Common Pathogen Exposure Alters Gene Expression in the Mouse Brain

Objectives: Alzheimer’s disease (AD) is a progressive neurodegenerative disorder causing cognitive and behavioral impairment especially in industrialized societies. Systemic atherosclerosis may play a role in cognitive deterioration. There are increasing evidence that pathogenic bacteria are contributing to the development of AD. We wanted to investigate in a mouse model the effects of Aggregatibacter actinomycetemcomitans and Chlamydia pneumonie infections on the gene expression in the brain.

Methods: Atherosclerosis-susceptible ApoE deficient mice were repeatedly inoculated either with A. actinomycetemcomitans (group Aa), C. pneumonie (group Cp), A. actinomycetemcomitans and C. pneumonie (group Aa+Cp) or saline (control group). Each group comprised 10 mice, and they were sacrificed 23 weeks after the first inoculation. RNA from the brain tissue was isolated with RNeasy Mini Kit (Qiagen). Targeted RNA sequencing analysis including altogether 285 genes related with AD and other neurodegenerative conditions was performed following the customized Miseq targeted NGS workflow (Illumina). Correlations between expression levels of differentially expressed genes and metabolic parameters measured from mice were determined by SPSS.
Results: When compared to the control group, 6, 14, and 3 genes were upregulated and 8, 3 and 3 genes were downregulated in groups Aa, Aa+Cp, and Cp, respectively (Q < 0.05). The most affected genes have functions in immunity, apoptosis, cell signaling and GABAergic processes. The expression levels of these genes correlated with several metabolic markers reflecting lipid homeostasis, and related especially with the liver phospholipid and polyunsaturated fatty acid levels.

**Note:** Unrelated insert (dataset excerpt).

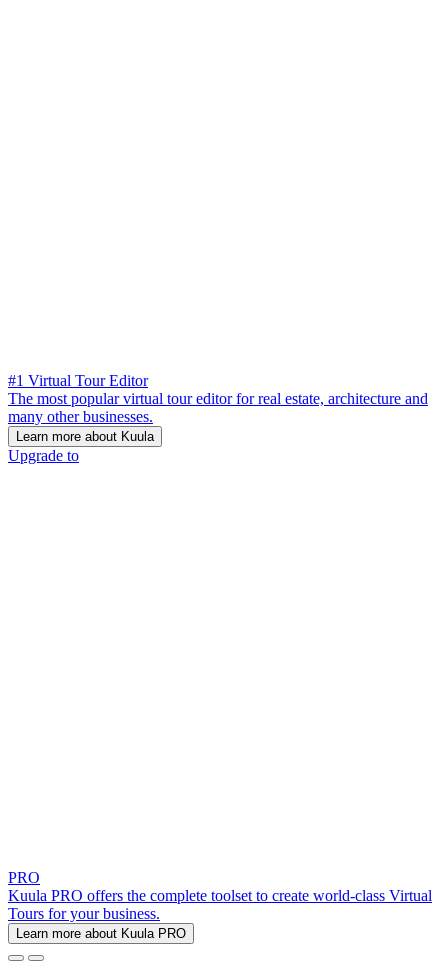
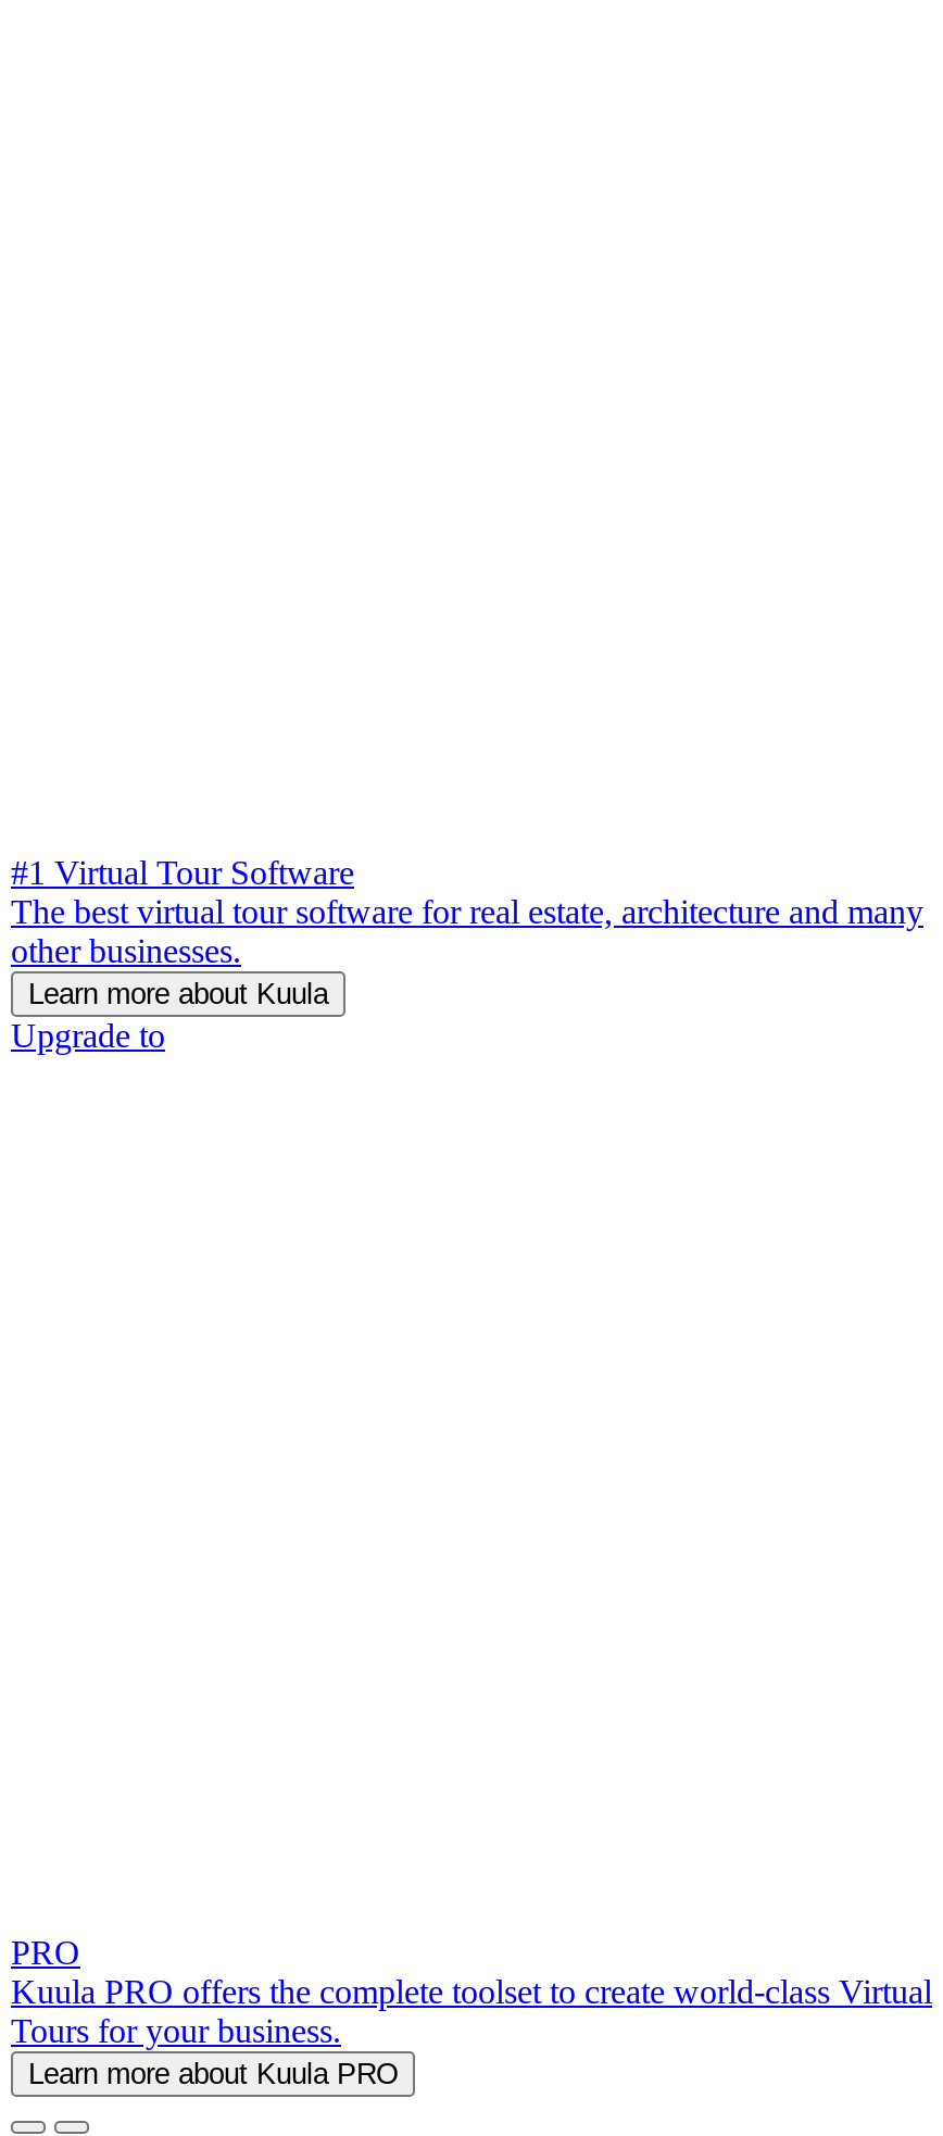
[8,372,428,425] #1 Virtual Tour Editor | The most popular virtual tour editor for real estate, architecture and | many other businesses. -> [11,854,923,969] #1 Virtual Tour Software | The best virtual tour software for real estate, architecture and many | other businesses.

The serum IgG-class antibody level against A. actinomycetemcomitans correlated with the number of transcripts in the groups Aa and Aa+Cp.

Conclusions: Repeated inoculation of studied pathogens caused changes in the expression of several genes associated with AD and other neurodegenerative conditions in the mouse brain tissue. These effects may be mediated via dysregulation of lipid homeostasis.